Attention à un réflexe répandu et faux : envoyer une mise en demeure n’arrête pas le compteur. Ce qui interrompt la prescription et fait repartir trois ans à neuf, c’est un remboursement partiel ou une reconnaissance claire de la dette par l’emprunteur (article 2898) – ou le dépôt d’une poursuite. Un paiement de 100 $, un texto qui dit “je sais que je te dois encore 3 000 $”, et l’horloge redémarre.
Oui, et bien des gens l’ignorent. Le prêt d’argent porte intérêt, en principe dès la remise des fonds (articles 2315 et 2330). À défaut de taux convenu, c’est le taux légal de 5 % par année qui s’applique. En pratique, devant les tribunaux et surtout entre proches, les intérêts sont le plus souvent accordés à compter de la mise en demeure (article 1617). On peut aussi demander au juge une indemnité additionnelle (article 1619). Rien de tout cela n’est automatique : il faut le réclamer expressément.

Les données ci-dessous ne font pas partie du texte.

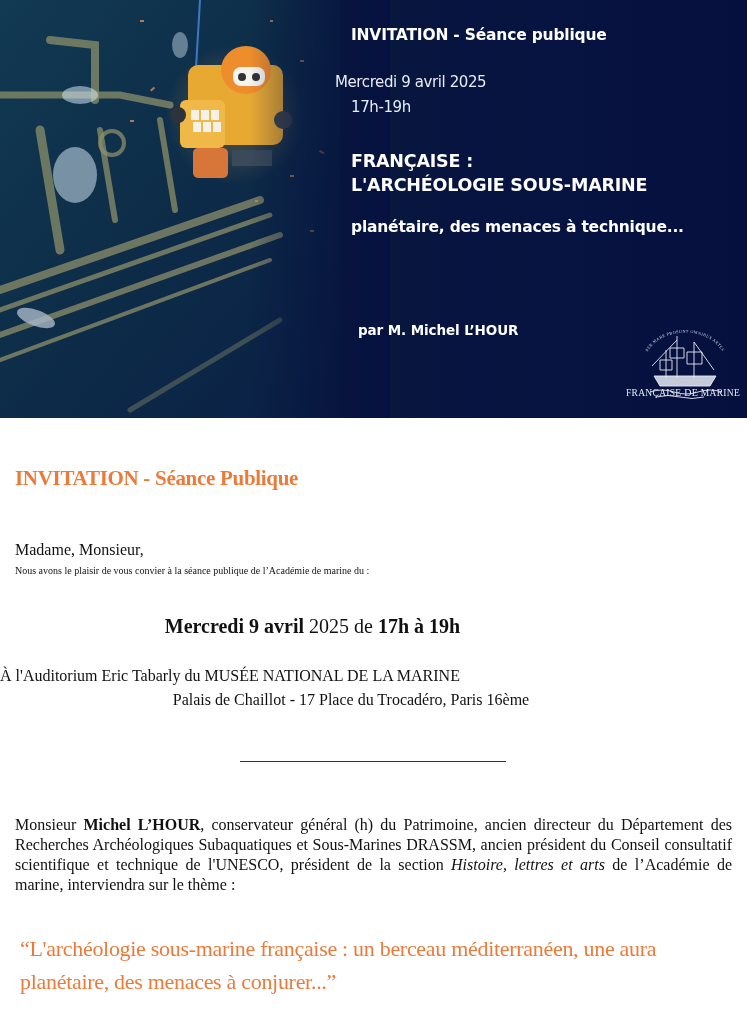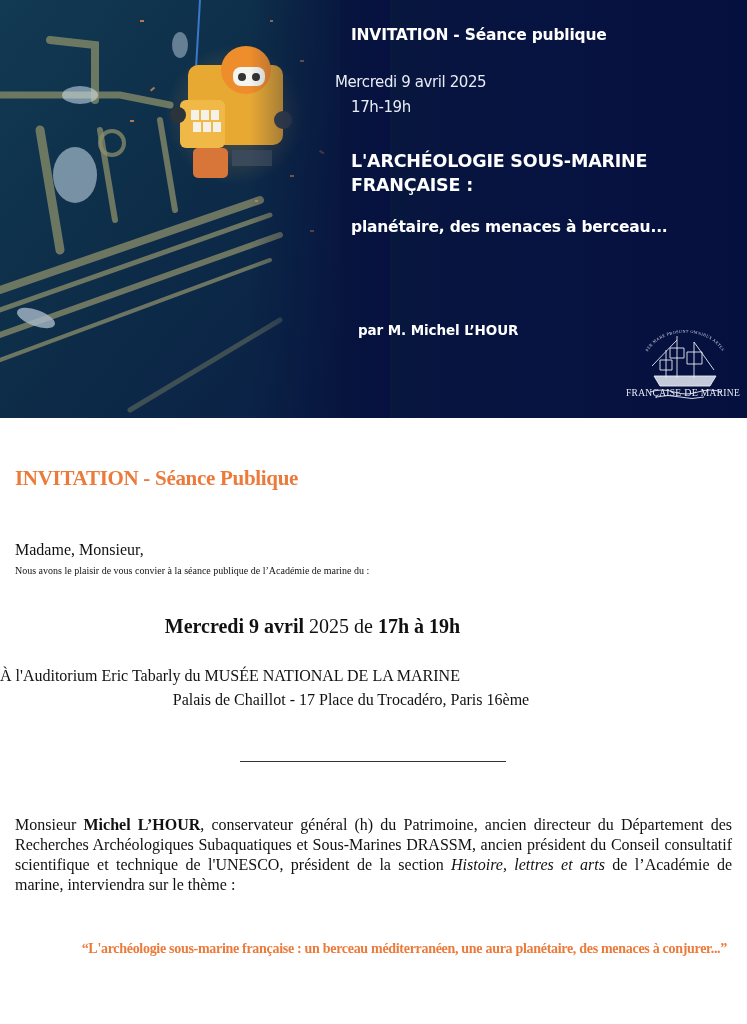--- a/index.html
+++ b/index.html
@@ -117,8 +117,8 @@
   <div class="b-text b-date">Mercredi 9 avril 2025</div>
   <div class="b-text b-time">17h-19h</div>
   <div class="b-text b-title">
+    <div>FRANÇAISE :</div>
     <div>L'ARCHÉOLOGIE SOUS-MARINE</div>
-    <div>FRANÇAISE :</div>
   </div>
   <div class="b-text b-sub">
     <div>planétaire, des menaces à berceau...</div>

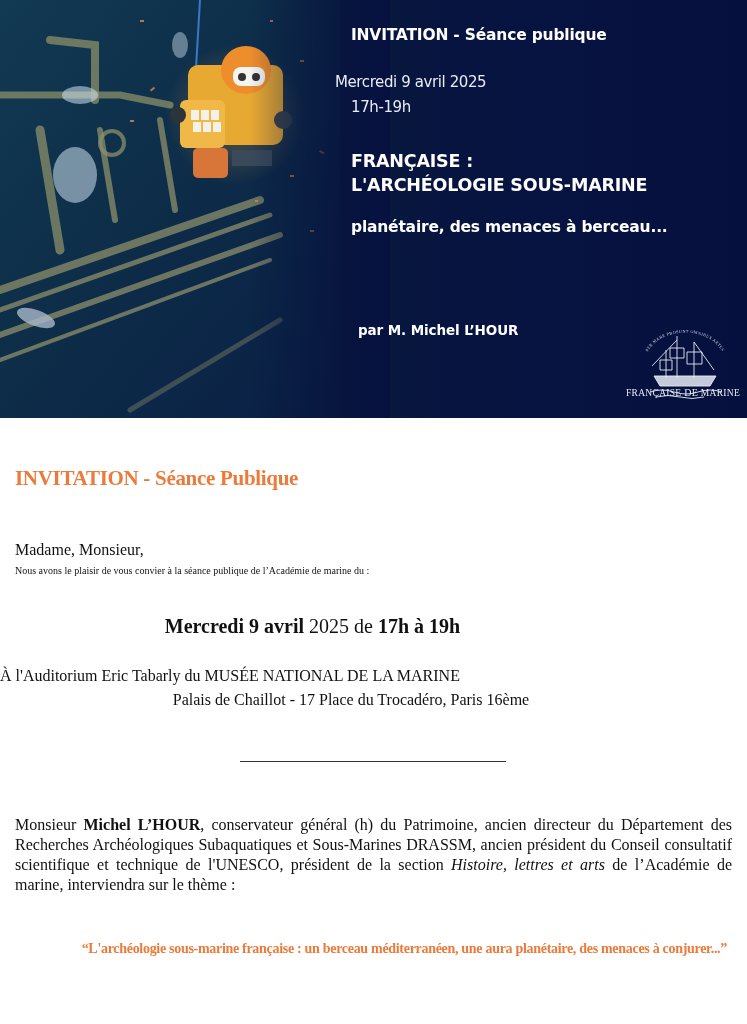--- a/index.html
+++ b/index.html
@@ -121,7 +121,7 @@
     <div>L'ARCHÉOLOGIE SOUS-MARINE</div>
   </div>
   <div class="b-text b-sub">
-    <div>planétaire, des menaces à berceau...</div>
+    <div>planétaire, des menaces à technique...</div>
   </div>
   <div class="b-text b-by">par M. Michel L’HOUR</div>
 

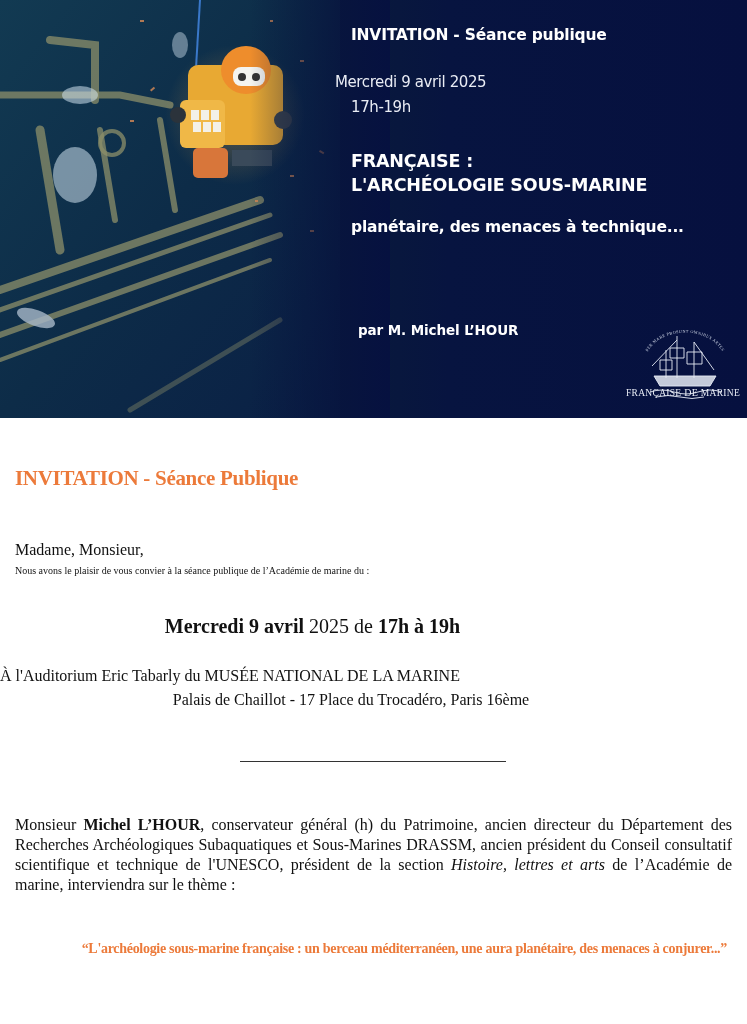--- a/index.html
+++ b/index.html
@@ -35,7 +35,7 @@
   .venue2 { left: 0; width: 702px; text-align: center; top: 691px; font-size: 16px; }
   .rule { position: absolute; left: 240px; top: 761px; width: 266px; height: 0; border-top: 1px solid #333; }
   .bio { left: 15px; top: 808px; width: 717px; font-size: 16px; line-height: 20px; text-align: justify; margin-top: 7px; }
-  .quote { left: 20px; top: 932px; width: 707px; text-align: right; font-size: 14px; font-weight: bold; color: #ec7a3a; line-height: 33px; letter-spacing: -0.3px; }
+  .quote { left: 20px; top: 932px; width: 707px; text-align: left; font-size: 22px; font-weight: normal; color: #ec7a3a; line-height: 33px; letter-spacing: -0.3px; }
 </style>
 </head>
 <body>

La marche à suivre tient en quelques étapes, et elle ressemble à celle de tout recouvrement de créance. D’abord, une mise en demeure écrite, idéalement par courrier recommandé, qui réclame le remboursement dans un délai raisonnable. Souvent, ce simple geste formel suffit à débloquer la situation : le ton change quand la lettre est officielle.
Si la dette ne dépasse pas 15 000 $, la Division des petites créances de la Cour du Québec offre une voie économique. Particularité : l’avocat ne peut pas vous y représenter à l’audience – vous plaidez vous-même -, mais il peut tout à fait vous conseiller en amont, rédiger la mise en demeure et bâtir votre dossier de preuve. Pour les sommes plus importantes, c’est la chambre civile de la Cour du Québec qui prend le relais, avec représentation par avocat. Quel que soit le montant, un regard juridique sur la solidité de votre preuve avant de déposer fait souvent toute la différence.
Envoyez d’abord une mise en demeure écrite réclamant le remboursement dans un délai raisonnable. Sans réponse, déposez une demande à la Division des petites créances si la somme est de 15 000 $ ou moins. Rassemblez vos preuves : virements, textos, courriels, reconnaissance de dette, noms de témoins.
Oui. Un texto ou un courriel provenant de l’emprunteur peut valoir un écrit, ou à tout le moins un commencement de preuve (article 2865) qui permet de compléter par témoignage, même au-delà de 1 500 $. Un message où l’autre reconnaît la dette est particulièrement convaincant.
Trois ans (article 2925), à compter de la date où le remboursement devient exigible. Un paiement partiel ou une reconnaissance écrite claire de l’emprunteur fait repartir un nouveau délai de trois ans (article 2898). La mise en demeure, elle, n’interrompt pas la prescription : seul le dépôt d’une poursuite le fait.
Oui, mais c’est plus exigeant au-delà de 1 500 $ : le simple témoignage ne suffit pas (article 2862), sauf commencement de preuve (texto, virement, courriel) ou impossibilité morale d’avoir obtenu un écrit (article 2861), reconnue entre proches. En deçà de 1 500 $, le témoignage seul est admis.
Oui. Le prêt d’argent est présumé fait à titre onéreux (article 2315) et porte intérêt dès la remise (article 2330). À défaut de taux convenu, c’est le taux légal de 5 % par année. En pratique, les intérêts sont souvent accordés à compter de la mise en demeure, et une indemnité additionnelle peut être demandée au juge.